▶ What to work on
Look through the data below. Show each line where the string "text" occurs.

▶ The data

___

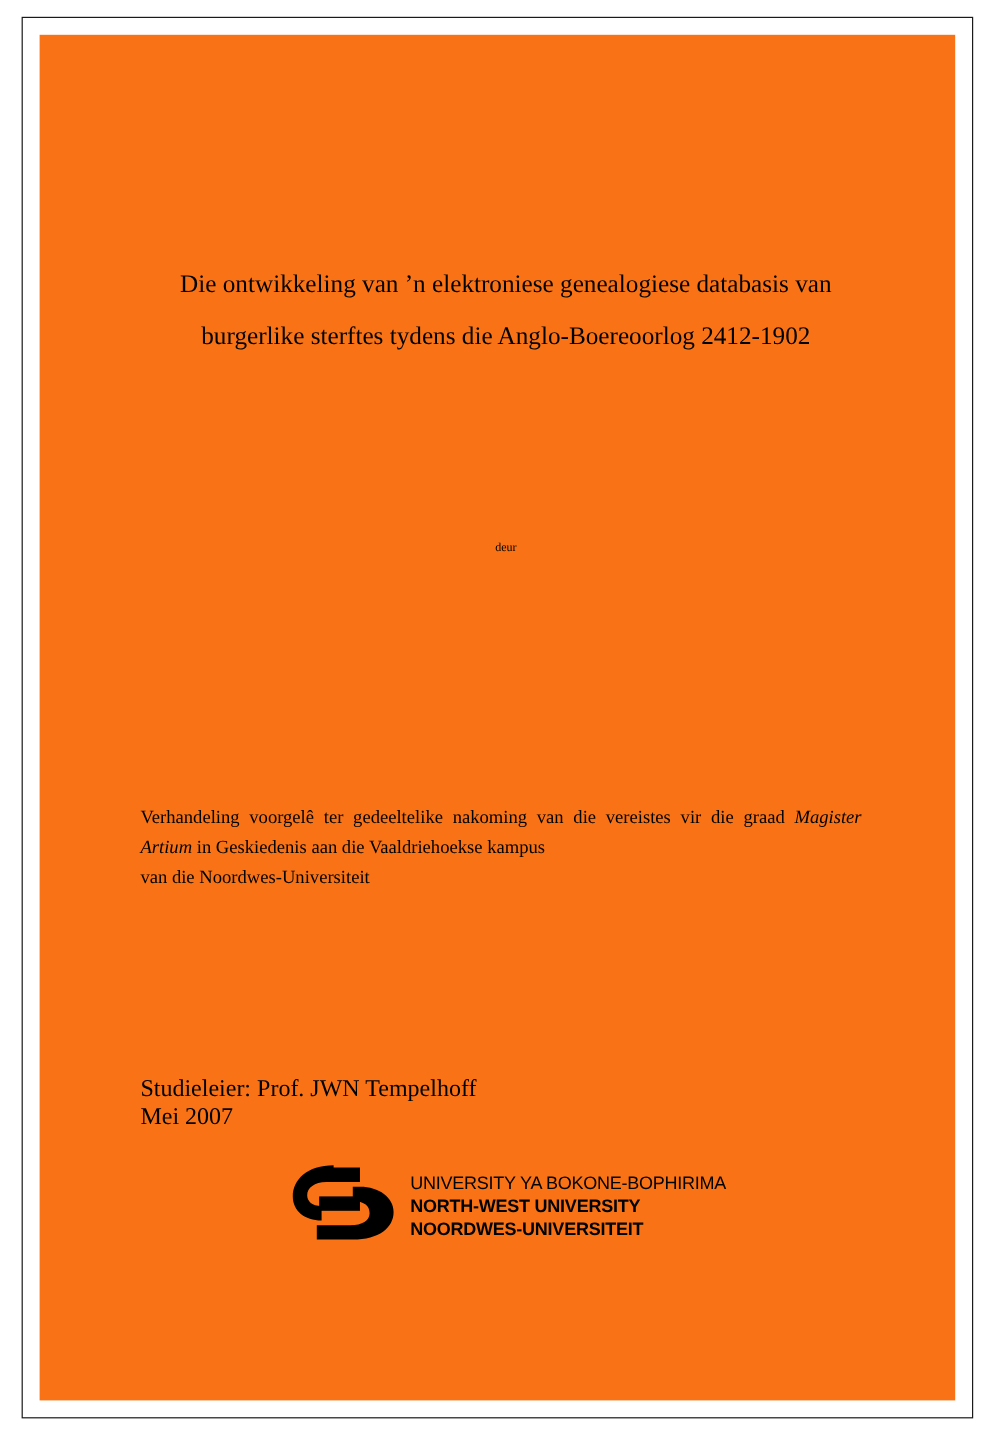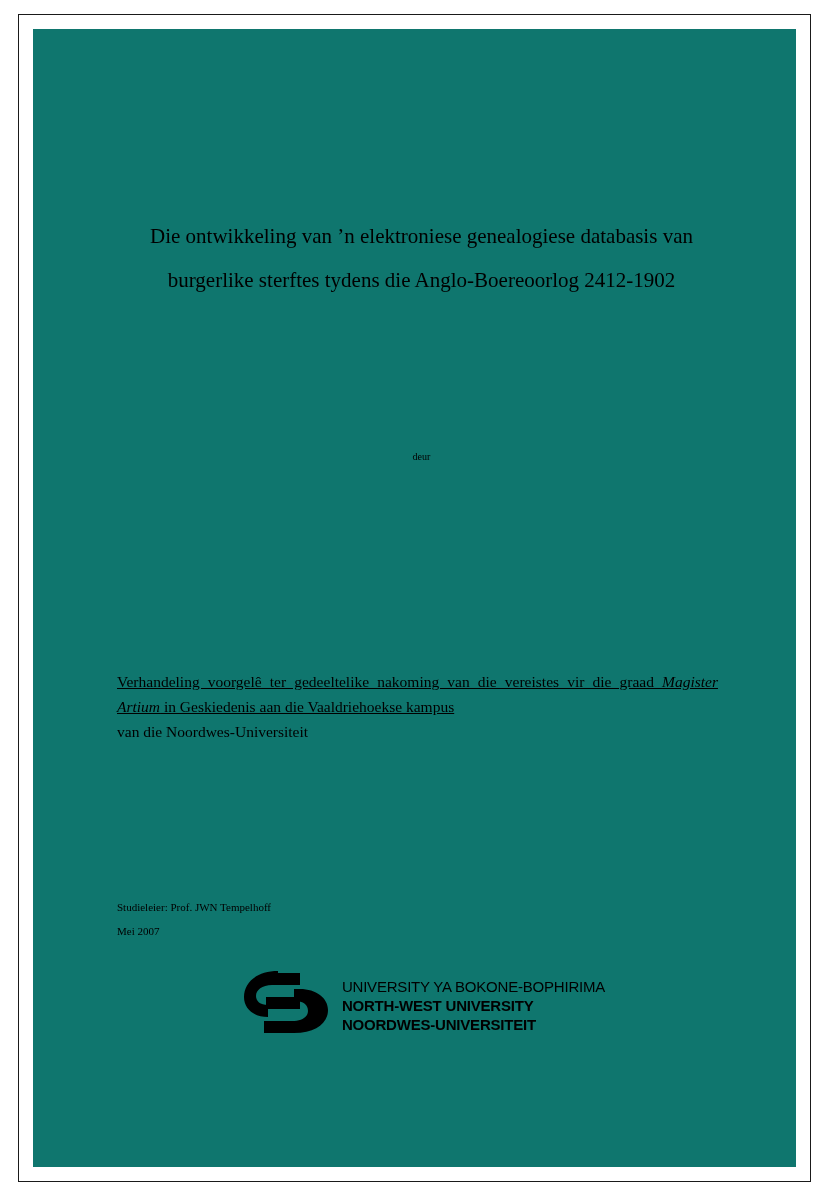--- a/index.html
+++ b/index.html
@@ -30,7 +30,7 @@
     top: 14px;
     right: 14px;
     bottom: 14px;
-    background: #0f766e;
+    background: #f97316;
   }
   .content {
     position: absolute;

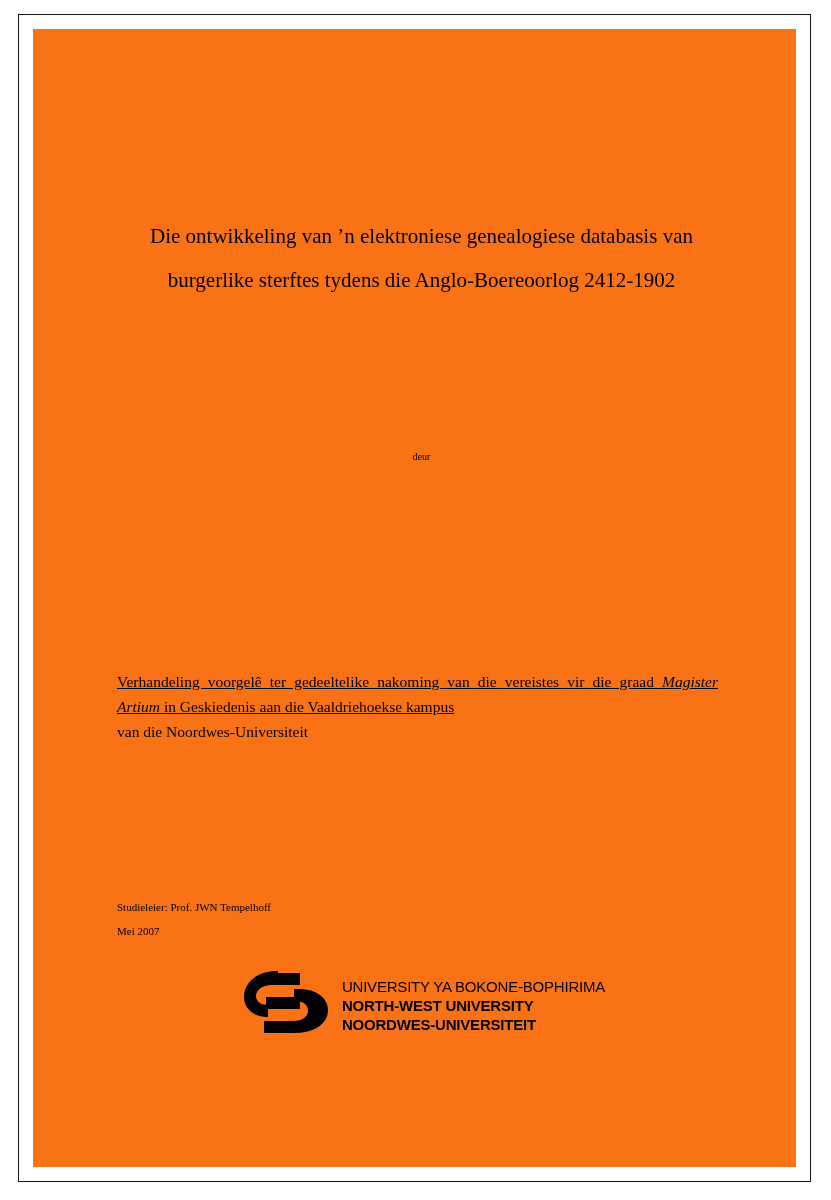--- a/index.html
+++ b/index.html
@@ -80,7 +80,6 @@
   .statement .just {
     text-align: justify;
     text-justify: inter-word;
-    text-decoration: underline;
   }
   .statement .rest {
     text-align: left;

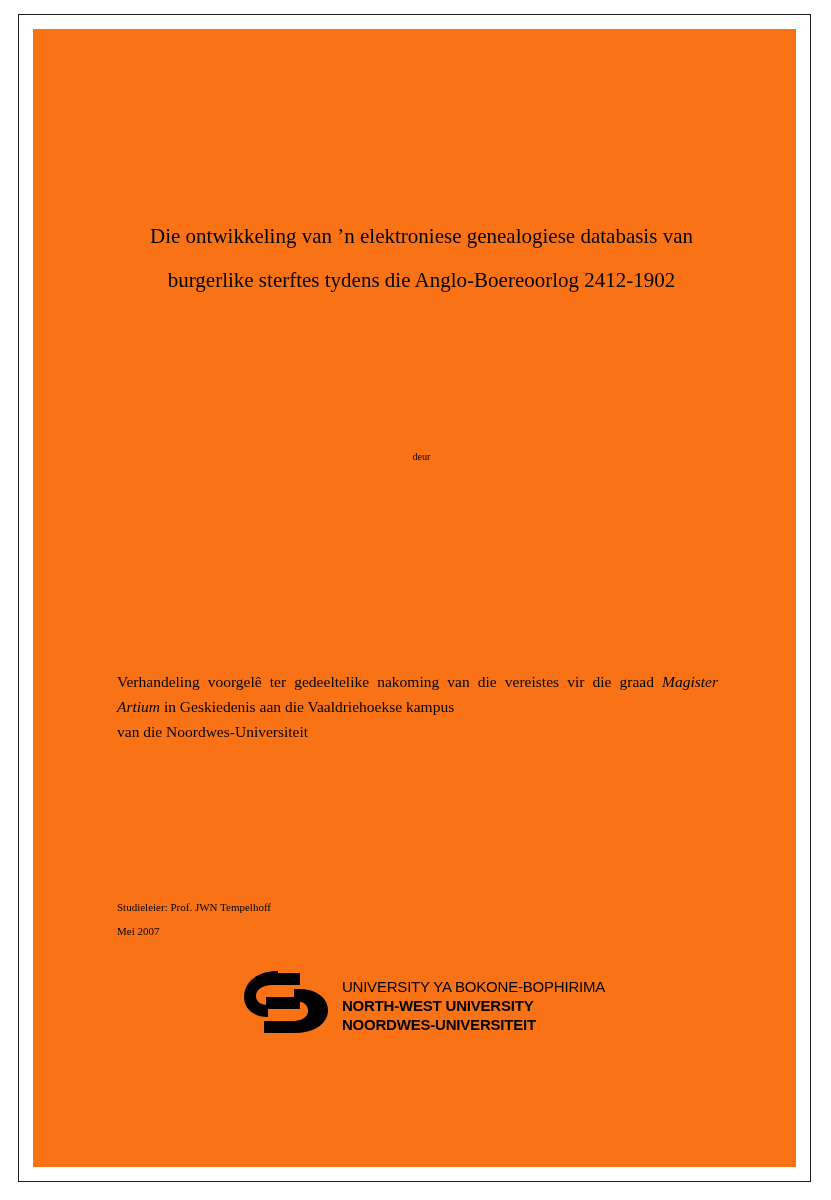--- a/index.html
+++ b/index.html
@@ -90,7 +90,7 @@
     position: absolute;
     top: 866px;
     left: 0;
-    font-size: 11px;
+    font-size: 20px;
     line-height: 24px;
   }
   .supervisor .line { display: block; }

___

▶ Completed task
     text-align: justify;
     text-justify: inter-word;
-    text-decoration: underline;
     text-align: left;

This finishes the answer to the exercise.